The Cost of Not Caring

By Stephen Miranda

By the time Lydia came to Pathways Hospice, she had suffered from several hospitalizations. I was her “companionship volunteer.” During my training I learned about the power of a volunteer visit, but I had my doubts. At nineteen, I hardly had the life experience, let alone the medical knowledge, to make a difference in her care—or so I thought. It turns out I had underestimated the power of human contact. After only a few months, Lydia was becoming more energetic and we struck up a vibrant friendship. It seemed that my visits promised the mental stimulation she longed for at her nursing home, and every day she appeared to be getting better.

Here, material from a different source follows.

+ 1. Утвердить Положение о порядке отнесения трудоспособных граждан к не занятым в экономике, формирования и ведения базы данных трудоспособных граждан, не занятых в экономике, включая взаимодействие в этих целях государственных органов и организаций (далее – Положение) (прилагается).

Paradoxically, however, it was this improvement that ultimately took her life. Lydia was discharged from hospice. Her physician was no longer able to certify that she had less than six months to live. She was no longer eligible for hospice services, and I was no longer permitted to visit with her. That was the hardest part: I knew how much my visits meant to Lydia. Many weekdays I answered her worried phone calls, reassuring her I would be there on Saturday. How would she fare on her own, without family or friends to visit her? A few months later I had my answer. My volunteer coordinator called to inform me that Lydia was being readmitted to hospice. Her disease was worsening, but considering the progress she made on hospice, it was hard to believe that her newfound isolation wasn’t playing a role.

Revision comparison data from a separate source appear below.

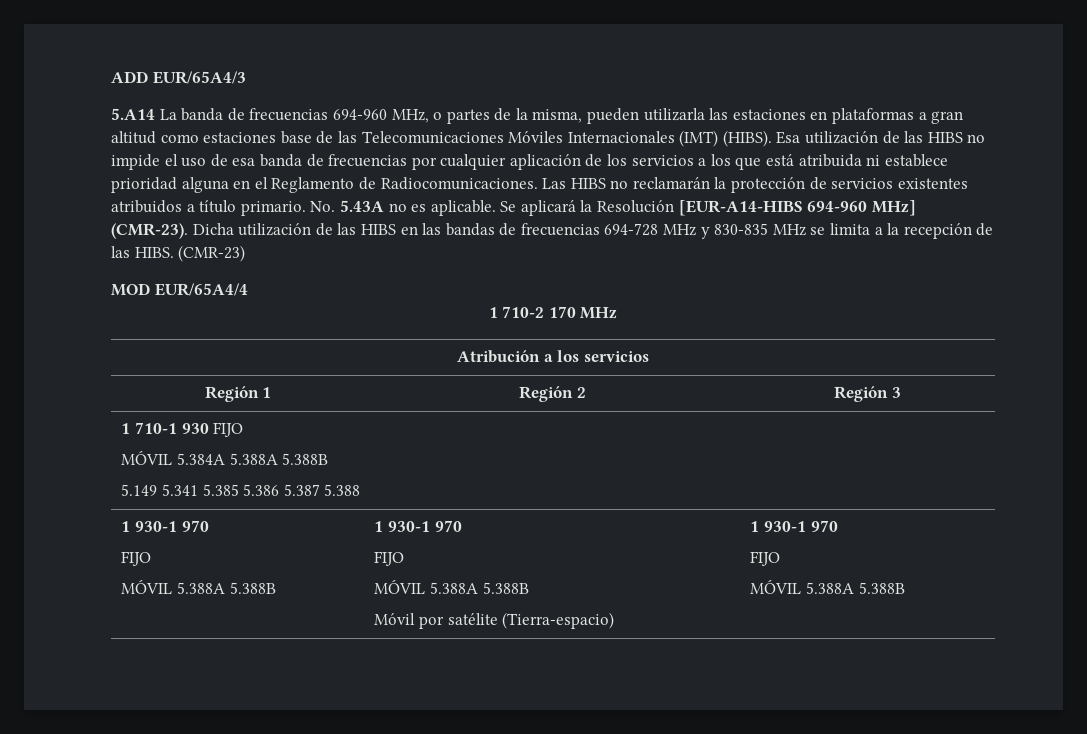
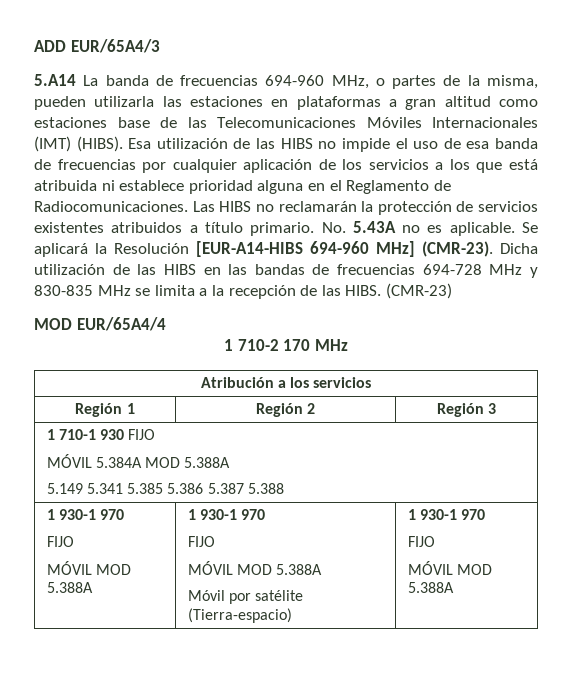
  1 710-1 930 FIJO
- MÓVIL 5.384A 5.388A 5.388B
+ MÓVIL 5.384A MOD 5.388A
  5.149 5.341 5.385 5.386 5.387 5.388
  1 930-1 970
  FIJO
- MÓVIL 5.388A 5.388B | 1 930-1 970
+ MÓVIL MOD 5.388A | 1 930-1 970
  FIJO
- MÓVIL 5.388A 5.388B
+ MÓVIL MOD 5.388A
  Móvil por satélite (Tierra-espacio) | 1 930-1 970
  FIJO
- MÓVIL 5.388A 5.388B
+ MÓVIL MOD 5.388A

We define the value of care as the quality of that care in relation to its cost. But how do we measure the value of the care we don’t provide? Lydia died a few weeks after her readmission, and I was the last person she spoke to. I still wonder how the end of her life would have been different had she never been discharged from hospice. All Lydia needed was someone to check in on her. Who knows how many hospitalizations a friendship could have prevented— and the money that would have saved the healthcare system. In 2009, Medicare spent $55 billion on hospital bills during the last two months of life, with daily charges exceeding $6200. In comparison, Medicare spent $13 billion on hospice in 2010—$153 daily per person.

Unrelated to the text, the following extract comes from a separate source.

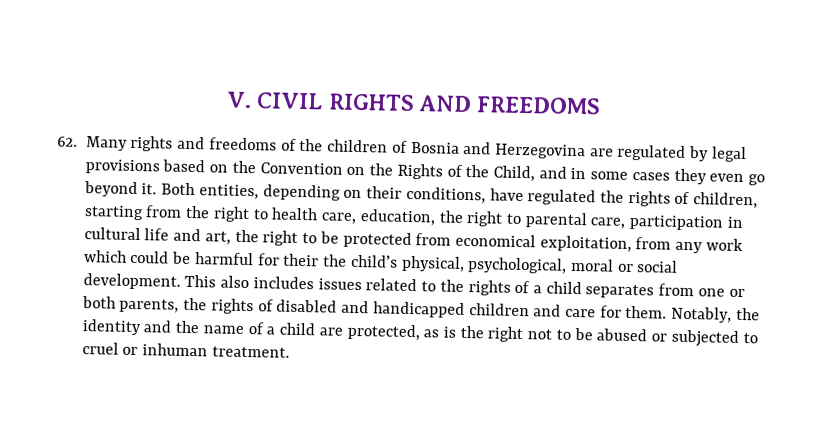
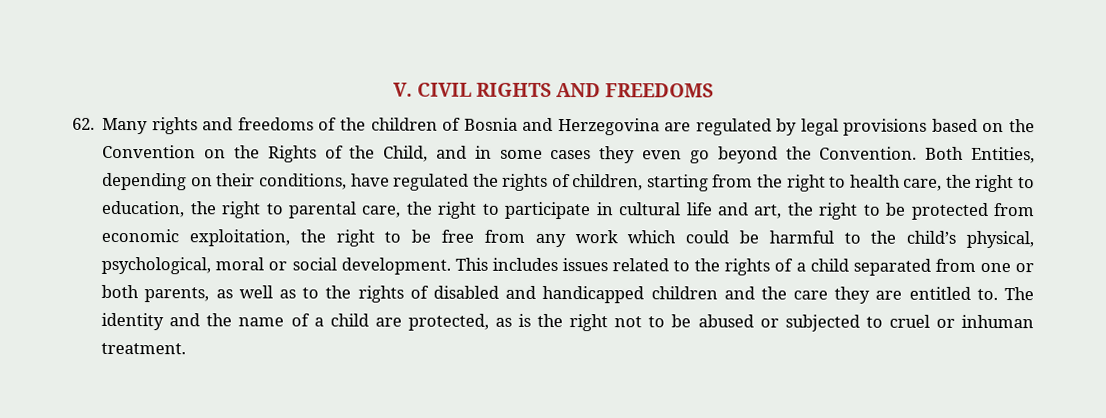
- 62. Many rights and freedoms of the children of Bosnia and Herzegovina are regulated by legal provisions based on the Convention on the Rights of the Child, and in some cases they even go beyond it. Both entities, depending on their conditions, have regulated the rights of children, starting from the right to health care, education, the right to parental care, participation in cultural life and art, the right to be protected from economical exploitation, from any work which could be harmful for their the child’s physical, psychological, moral or social development.
+ 62. Many rights and freedoms of the children of Bosnia and Herzegovina are regulated by legal provisions based on the Convention on the Rights of the Child, and in some cases they even go beyond the Convention. Both Entities, depending on their conditions, have regulated the rights of children, starting from the right to health care, the right to education, the right to parental care, the right to participate in cultural life and art, the right to be protected from economic exploitation, the right to be free from any work which could be harmful to the child’s physical, psychological, moral or social development.
- This also includes issues related to the rights of a child separates from one or both parents, the rights of disabled and handicapped children and care for them. Notably, the identity and the name of a child are protected, as is the right not to be abused or subjected to cruel or inhuman treatment.
+ This includes issues related to the rights of a child separated from one or both parents, as well as to the rights of disabled and handicapped children and the care they are entitled to. The identity and the name of a child are protected, as is the right not to be abused or subjected to cruel or inhuman treatment.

Of all the healthcare dollars spent on Lydia, could we have found a way to get her the help she really needed at home, to prevent her arduous hospitalizations? Instead, Lydia painfully made her way through a maze of providers to a skilled nursing facility, where the staff referred to her by her room number, and where few were invested in discovering what made life meaningful for her. While hospice certainly changed Lydia’s life, the impact was far too late. That’s why it is a good idea to make sure that you give people the proper treatment right from the start. There are loads of hospices that you could take a look at (such as Hospice Cincinnati), but it’s up to you decide what could be best. Remember hospices are there to provide a comfortable life and make things a lot easier for people. Is it really too costly to offer a patient-centered approach at all stages of the care continuum? It makes you wonder what the true cost is when a life hangs in the balance.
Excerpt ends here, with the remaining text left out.